BY THE REV. WM. WEBER, PH.D.

T is always interesting and instructive to investigate the origin of our institutions, religious, political, social, and otherwise. That is especially so when an institution which, in the beginning, was strictly ecclesiastical has finally been adopted by the political community and thus become, though with certain modifications, a civil institution. Such has been the case with our Sunday. It is without doubt a specific Christian institution. For, it is found exclusively among those nations where Christianity is the ruling religion. At first simply a custom of the Church, the State soon took hold of it and made it a legal holiday. Thus it happens that, with us and the other Christian nations, Sunday is not only observed by the members of the Christian Church, but also by those who are outside its pale.

It is only natural that between these two bodies of people, church-members and non-church-members, a difference of opinion should exist as to the proper way of observing Sunday. Accordingly, we are confronted by the Puritan idea and by the worldly conception of Sunday. The former regards Sunday as a holy day which is to be observed as prescribed by the Old Testament commandment : "Remember the Sabbath-day to keep it holy!" Work and worldly pleasure of any kind on this day constitute a transgression of God's holy commandment. The worldly people, on the other hand, accept Sunday only as a day of rest and recreation. They claim as their right to seek, on this day, first of all, relaxation of a more or less refined kind, just as their spirit prompts them. The result is that these two opposing views sometimes clash. Every one, therefore, who considers that strife and quarrel promote the true interests neither of the Church nor of the general public will feel the more inclined to form an adequate opinion concerning the origin and early observance of the Christian Sunday. The question is whether

no middle ground may be found on which the Church and the world could meet and compromise.

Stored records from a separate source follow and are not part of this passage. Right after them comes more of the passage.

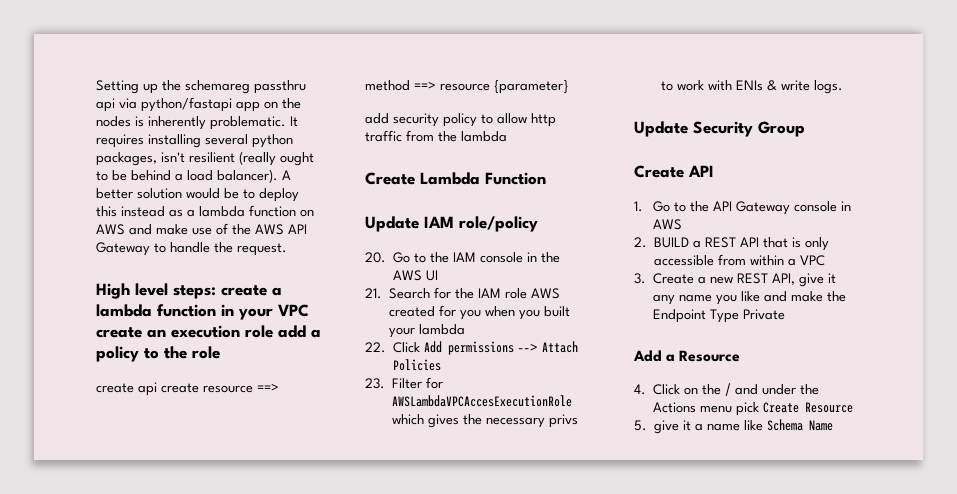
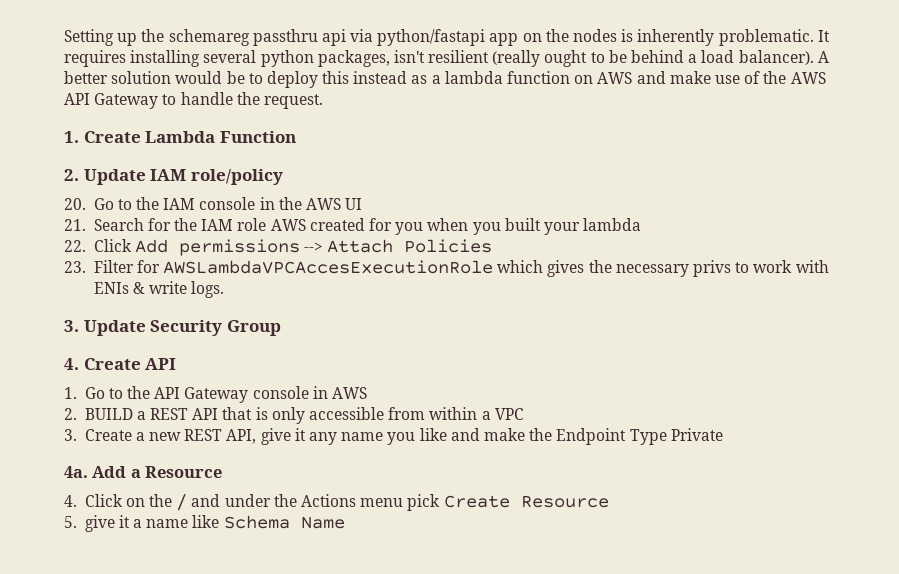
[96,283,282,299] [96,304,309,320] [96,325,321,338] [96,346,220,362] [96,382,279,396] [365,80,569,94] [365,113,556,127] [365,130,507,142] High level steps: create a lambda function in your VPC create an execution role add a policy to the role // create api create resource ==> method ==> resource {parameter} // add security policy to allow http traffic from the lambda // -> [64,131,79,143] 1.
(546, 178) none -> [64,169,79,181] 2.
(844, 87) none -> [64,320,79,332] 3.
(805, 129) none -> [64,358,79,370] 4.
(786, 314) none -> [64,466,88,478] 4a.

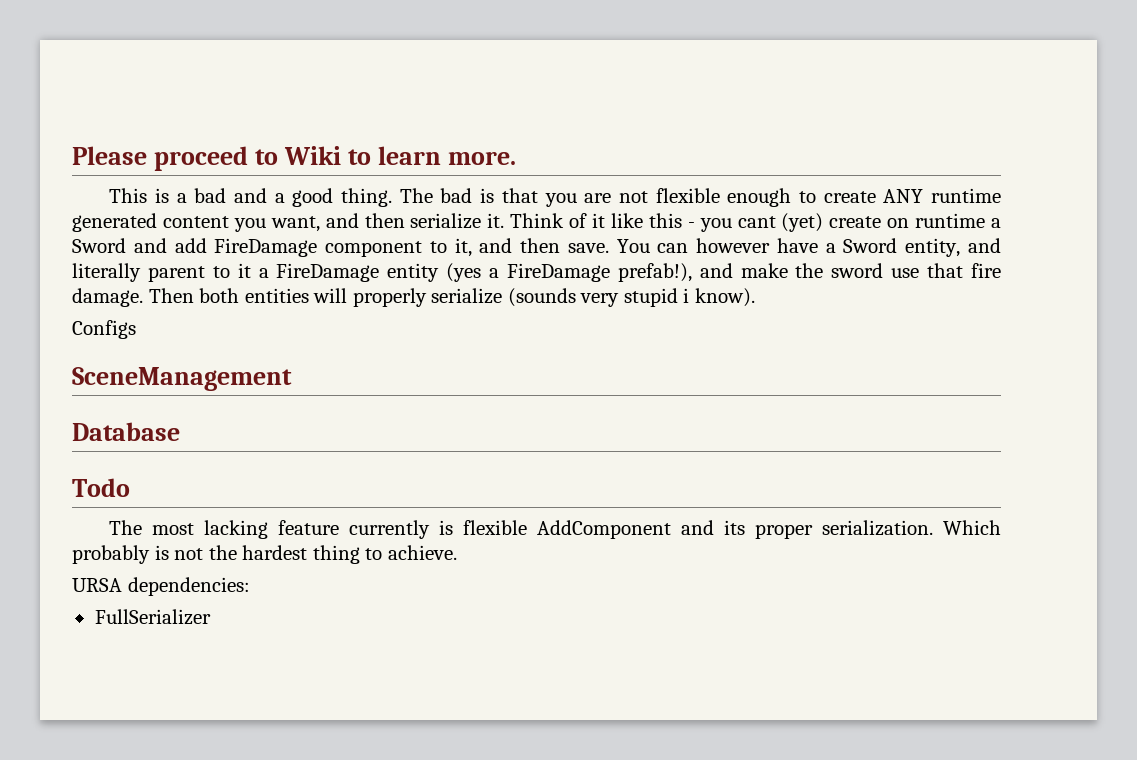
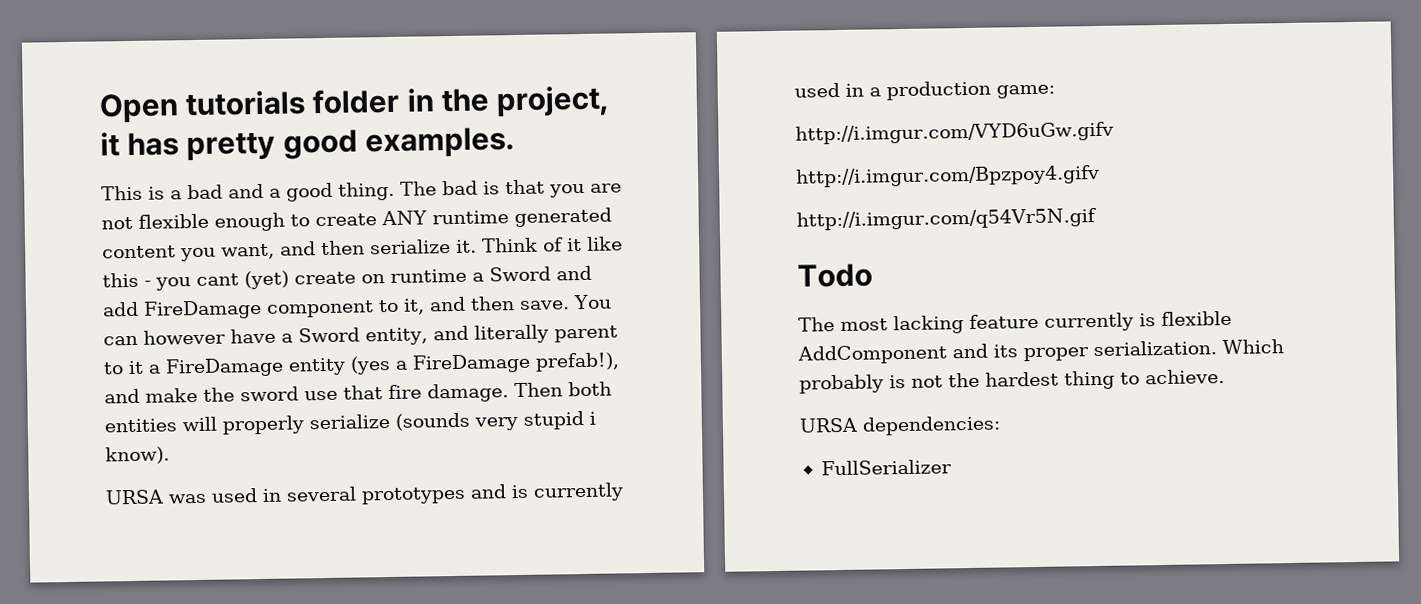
[72,146,517,171] Please proceed to Wiki to learn more. -> [99,85,611,124] [100,127,515,162] Open tutorials folder in the project, it has pretty good examples.
[72,320,136,339] [72,367,292,391] [72,422,180,441] Configs // SceneManagement // Database -> [105,482,624,505] [794,80,1055,101] [795,121,1114,145] [795,164,1100,188] [796,207,1097,231] URSA was used in several prototypes and is currently used in a production game: // http://i.imgur.com/VYD6uGw.gifv // http://i.imgur.com/Bpzpoy4.gifv // http://i.imgur.com/q54Vr5N.gif

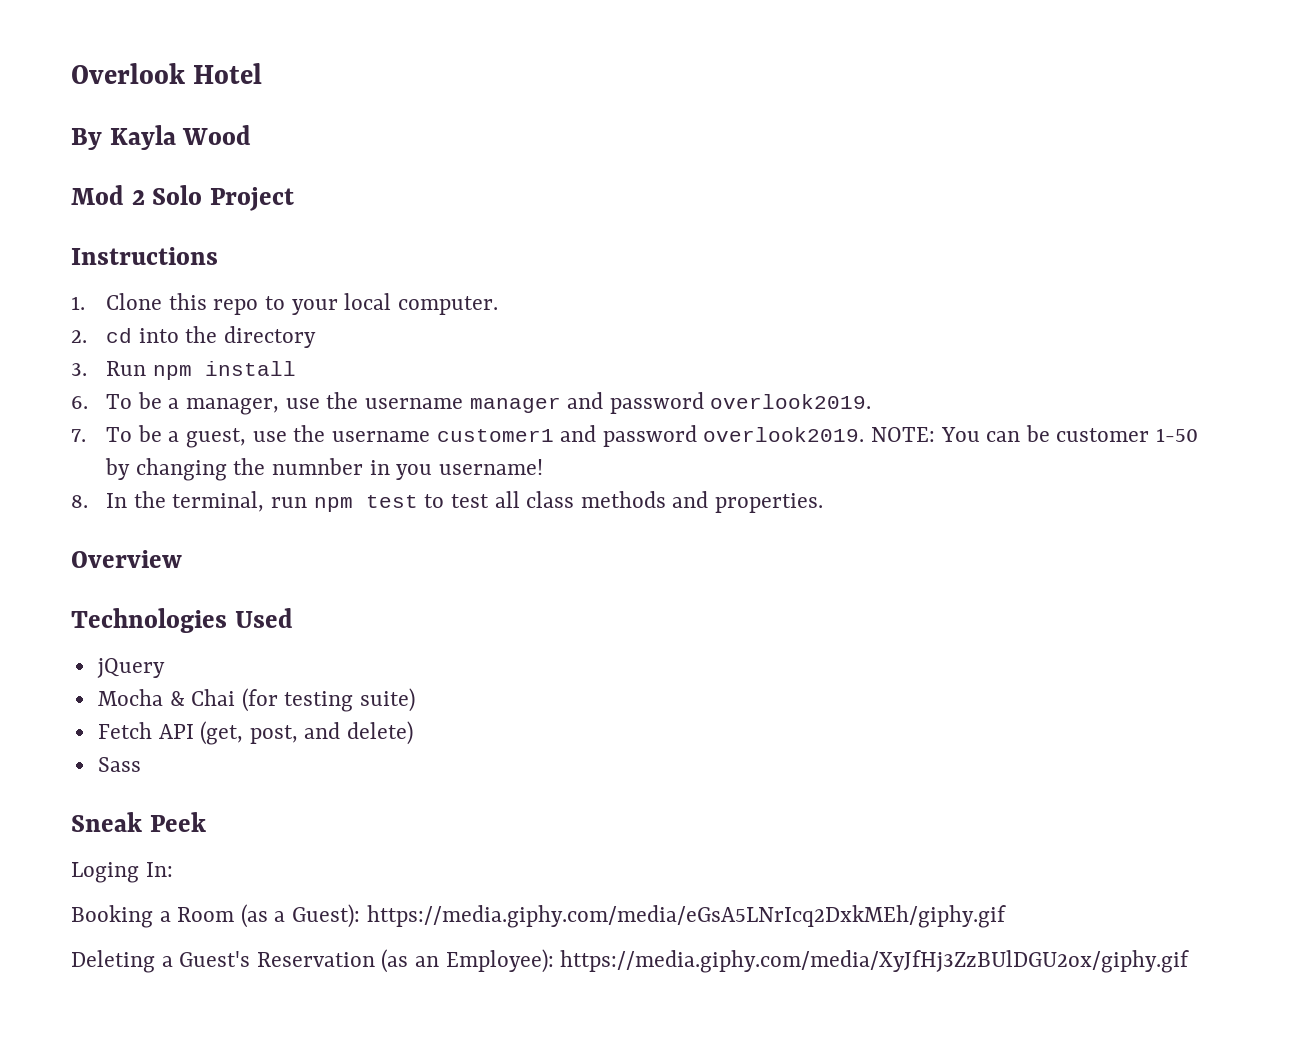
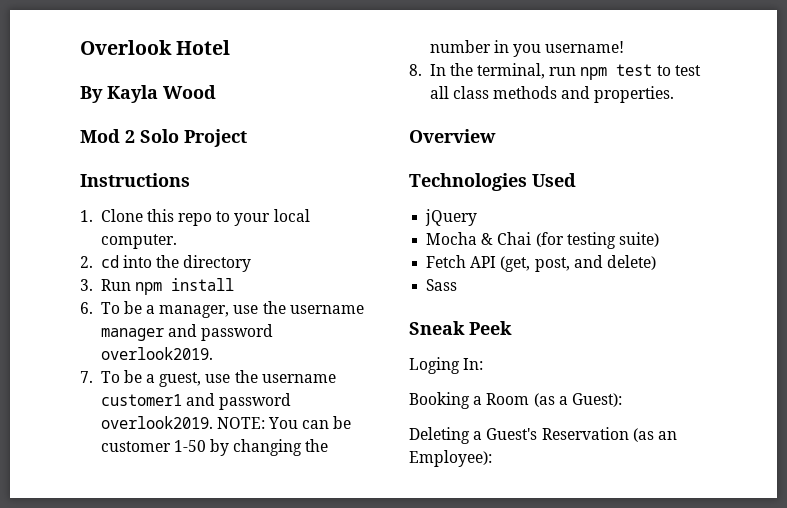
[272,458,364,475] numnber -> [429,40,491,53] number
[366,905,1006,928] https://media.giphy.com/media/eGsA5LNrIcq2DxkMEh/giphy.gif -> (622, 400) none
[560,950,1190,973] https://media.giphy.com/media/XyJfHj3ZzBUlDGU2ox/giphy.gif -> (492, 458) none

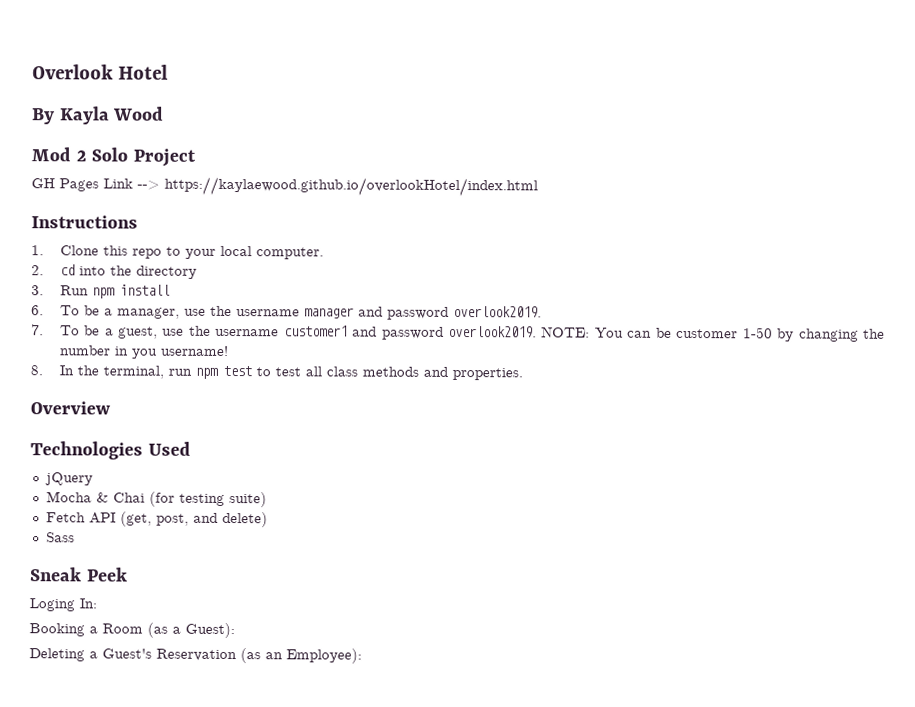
(247, 138) none -> [31,176,538,197] // GH Pages Link --> https://kaylaewood.github.io/overlookHotel/index.html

The observance of Sunday, the first day of the week, began undoubtedly in the first century of the Christian era, and moreover, it started within the Christian Church. Neither the Greeks nor the Romans had a week of seven days. The pre-Christian Greeks divided the month into three parts of ten days each. The first French Republic attempted, as we know, to revive this old Greek custom, in order to replace the Christian Sunday. Among the Romans, it was customary that the farmers rested every eighth day from their work in the fields. On that day, they came into the city to sell the produce of their forms and buy what they needed. The day was called Nundina. It was furthermore distinguished from other days. by inviting guests to dinner and keeping the children home from school. But it didn't bear any special religious character, though it might coincide with some religious festival. Thus, while the Greeks may be said to have had weeks of ten days and the Romans such of eight days, neither had originally the week of seven days.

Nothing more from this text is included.